Go through the records and count the lines where the string "Void" occurs. Reply with the number only.

Stored data
□ □ □ □

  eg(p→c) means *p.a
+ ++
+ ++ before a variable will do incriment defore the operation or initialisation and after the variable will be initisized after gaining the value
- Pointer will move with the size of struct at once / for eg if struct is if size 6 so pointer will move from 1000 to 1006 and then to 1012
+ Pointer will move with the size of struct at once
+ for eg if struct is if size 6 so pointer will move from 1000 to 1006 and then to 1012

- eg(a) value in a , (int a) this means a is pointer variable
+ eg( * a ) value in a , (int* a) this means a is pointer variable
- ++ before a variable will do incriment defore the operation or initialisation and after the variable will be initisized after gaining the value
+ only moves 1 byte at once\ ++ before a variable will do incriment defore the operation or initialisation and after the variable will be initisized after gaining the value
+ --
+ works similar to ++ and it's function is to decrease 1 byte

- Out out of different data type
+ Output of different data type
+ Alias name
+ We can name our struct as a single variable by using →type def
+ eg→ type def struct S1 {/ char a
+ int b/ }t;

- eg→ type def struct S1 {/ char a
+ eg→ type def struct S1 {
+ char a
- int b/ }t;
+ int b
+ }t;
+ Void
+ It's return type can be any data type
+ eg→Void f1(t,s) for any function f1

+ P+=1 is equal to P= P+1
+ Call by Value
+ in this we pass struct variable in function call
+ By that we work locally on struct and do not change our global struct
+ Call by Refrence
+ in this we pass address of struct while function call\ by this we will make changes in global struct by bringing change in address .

□ □ □ □

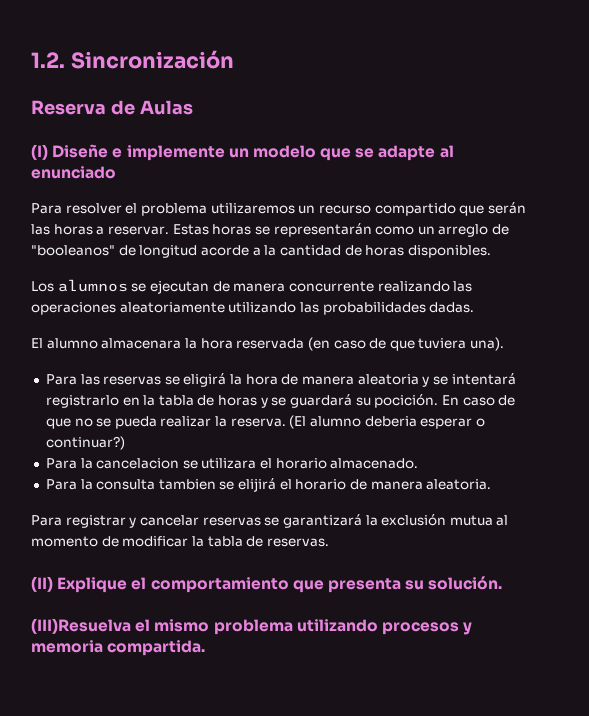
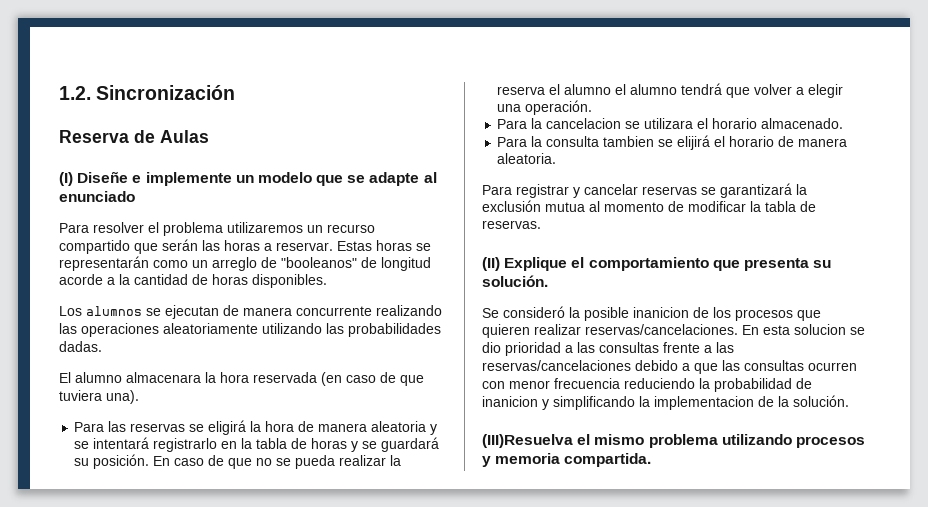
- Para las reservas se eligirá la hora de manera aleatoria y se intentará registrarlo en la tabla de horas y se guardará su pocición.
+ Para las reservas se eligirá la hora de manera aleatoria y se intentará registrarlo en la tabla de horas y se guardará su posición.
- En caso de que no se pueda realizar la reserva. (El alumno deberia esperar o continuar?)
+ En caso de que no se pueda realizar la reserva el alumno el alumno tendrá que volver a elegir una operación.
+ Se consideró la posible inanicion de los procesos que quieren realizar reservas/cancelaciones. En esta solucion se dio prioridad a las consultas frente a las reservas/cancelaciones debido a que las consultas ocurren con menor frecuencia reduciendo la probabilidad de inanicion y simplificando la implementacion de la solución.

□ □ □ □

### EXPECTED OUTPUT:
2